## [The problem]
Leave out every picture, and output exactly the lines from the line containing "[458,1924,610,1940] DatabaseException ->" through the last line of the data.

## [Supplied records]
[Start of Attachment]

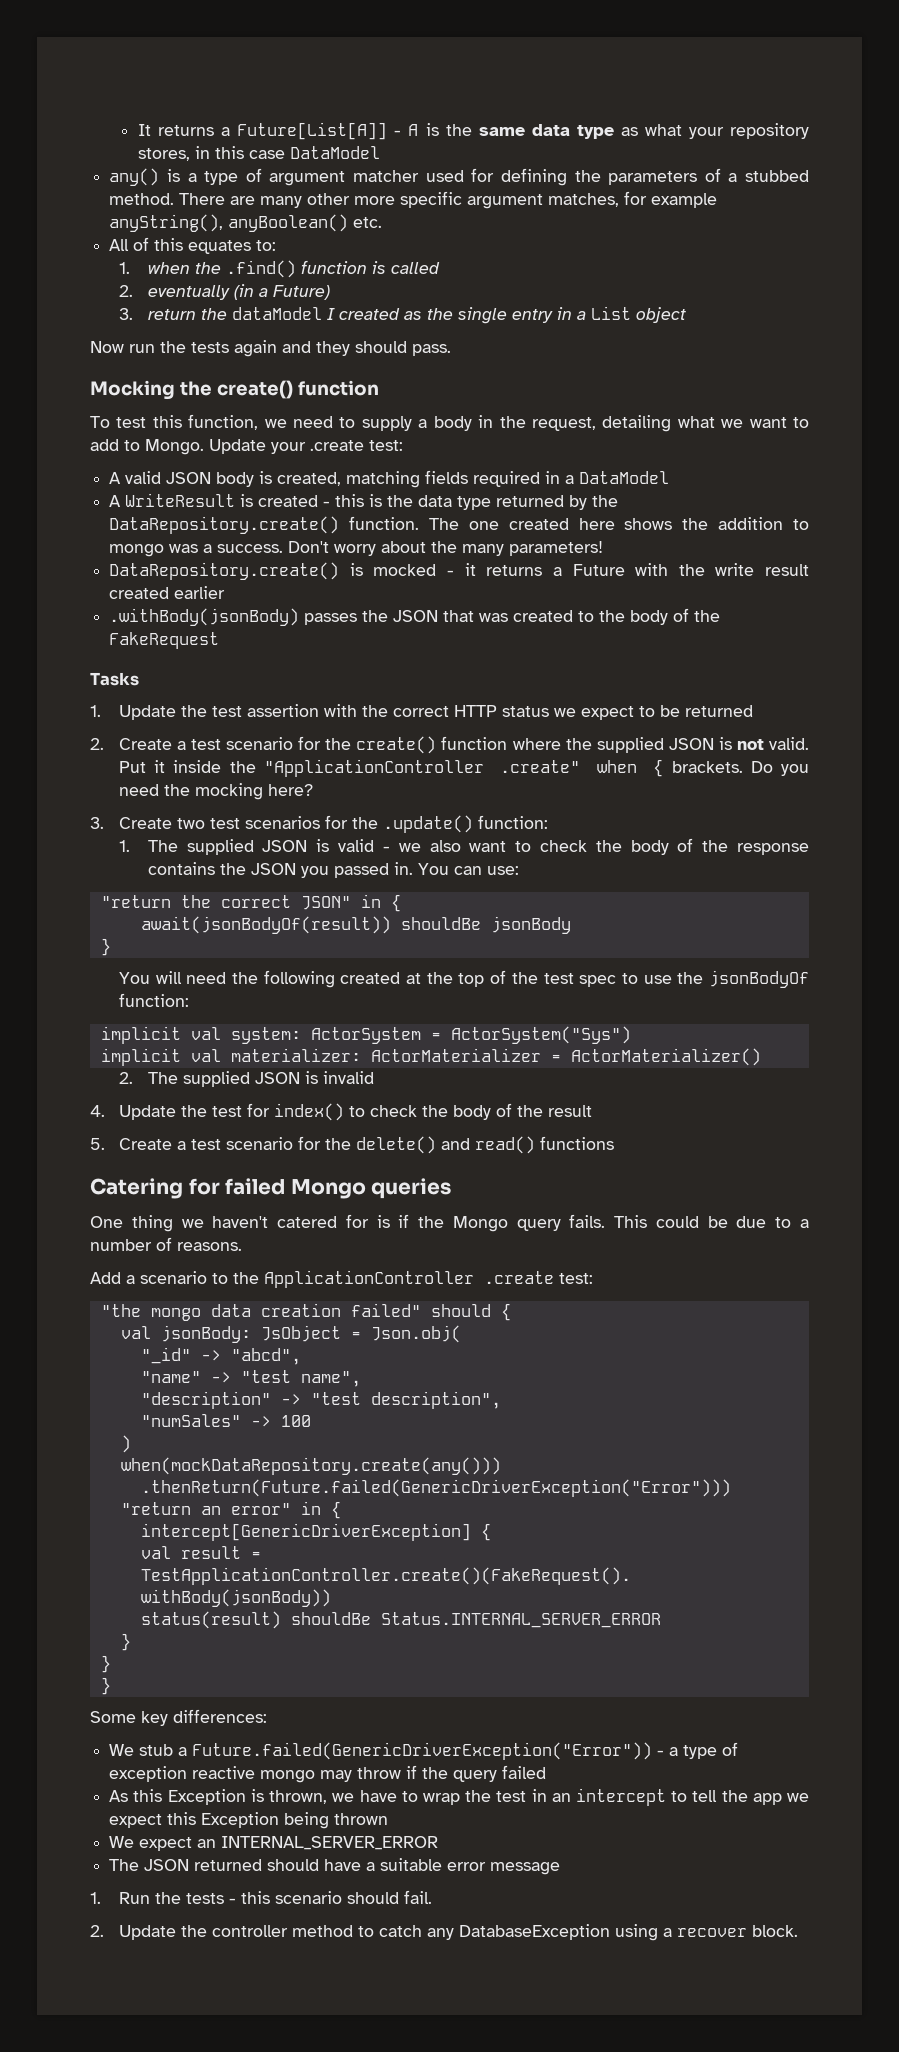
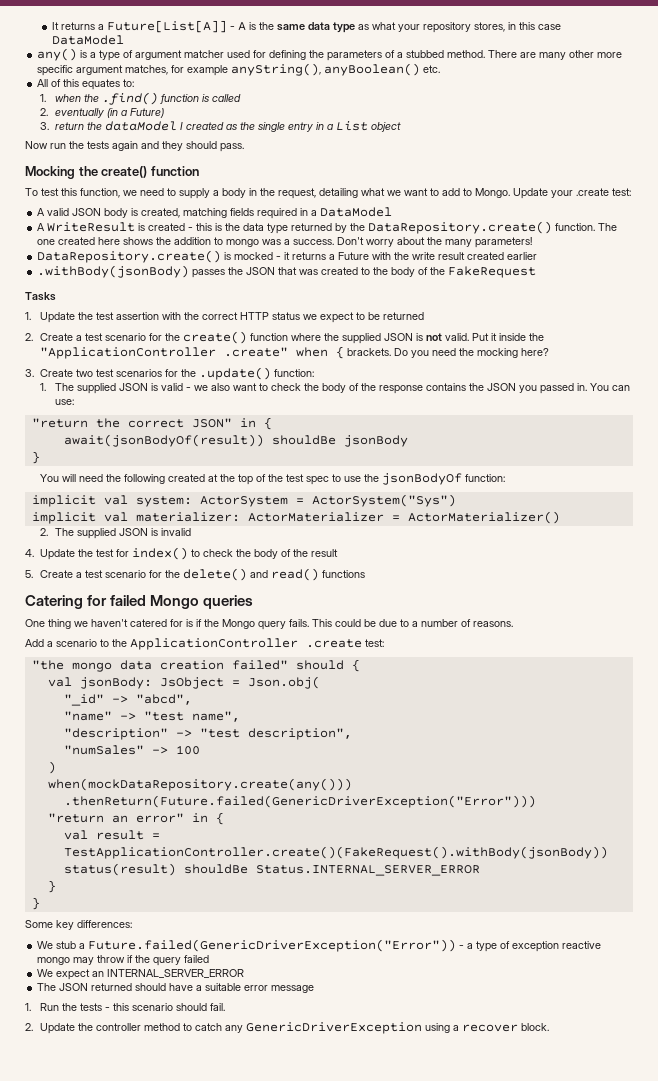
[140,1523,491,1541] // intercept[GenericDriverException] { -> (224, 818) none
[100,1677,111,1695] // } -> (40, 903) none
[109,1788,810,1806] [109,1812,389,1829] // As this Exception is thrown, we have to wrap the test in an intercept to tell the app we expect this Exception being thrown -> (210, 959) none
[458,1924,610,1940] DatabaseException -> [246,1022,423,1034] GenericDriverException

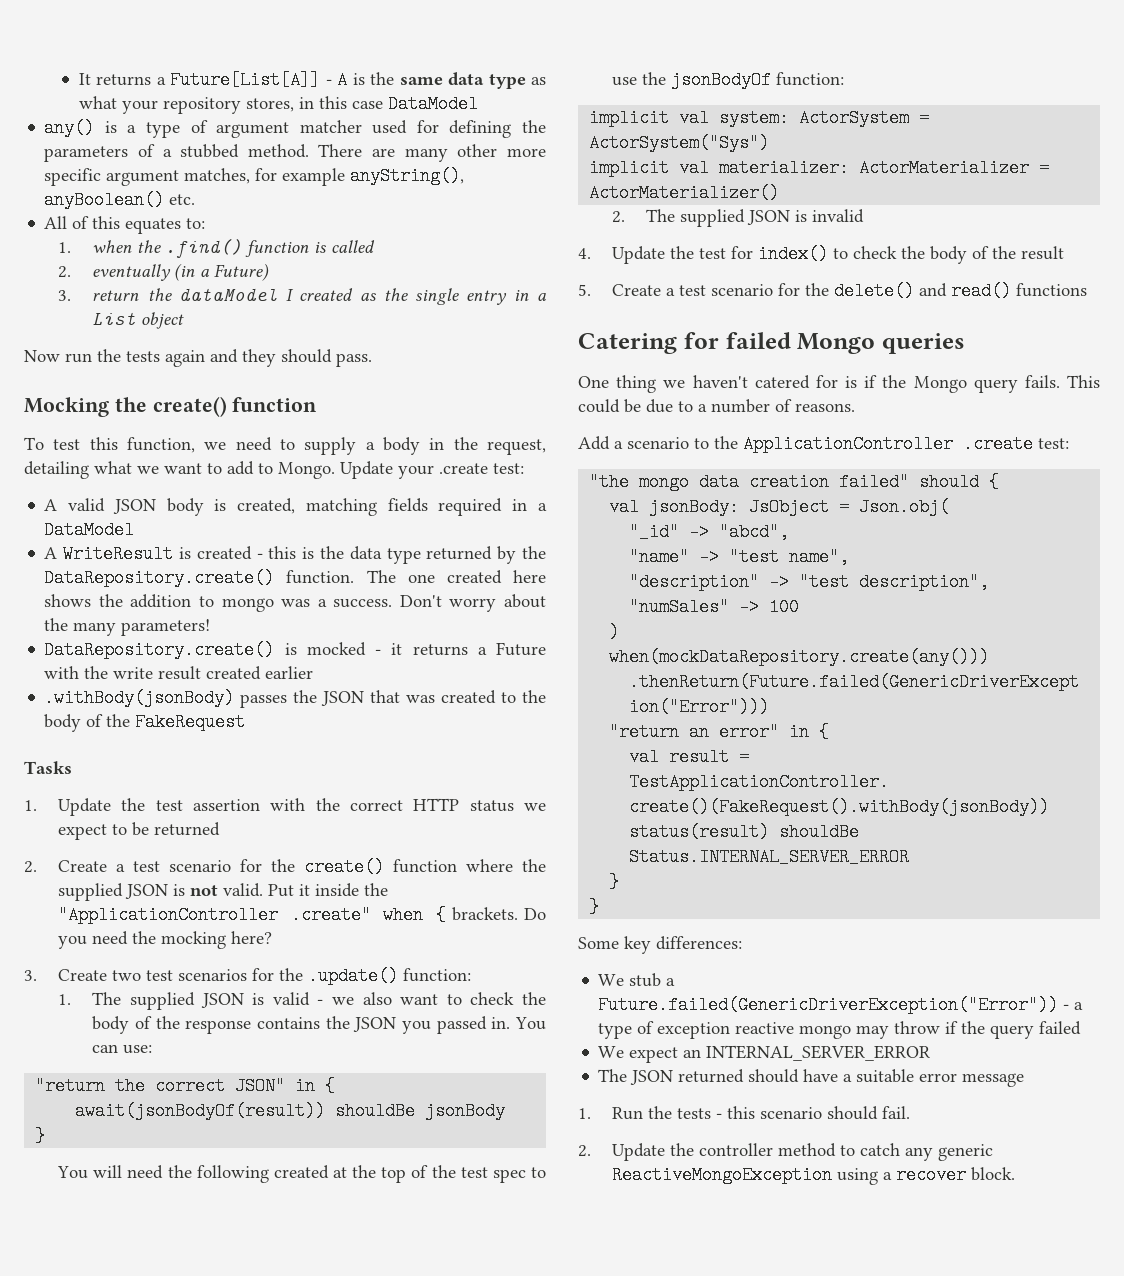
[246,1022,423,1034] GenericDriverException -> [938,1144,994,1161] [612,1166,833,1184] generic ReactiveMongoException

[End of Attachment]

## [Task result]
[458,1924,610,1940] DatabaseException -> [246,1022,423,1034] GenericDriverException

[246,1022,423,1034] GenericDriverException -> [938,1144,994,1161] [612,1166,833,1184] generic ReactiveMongoException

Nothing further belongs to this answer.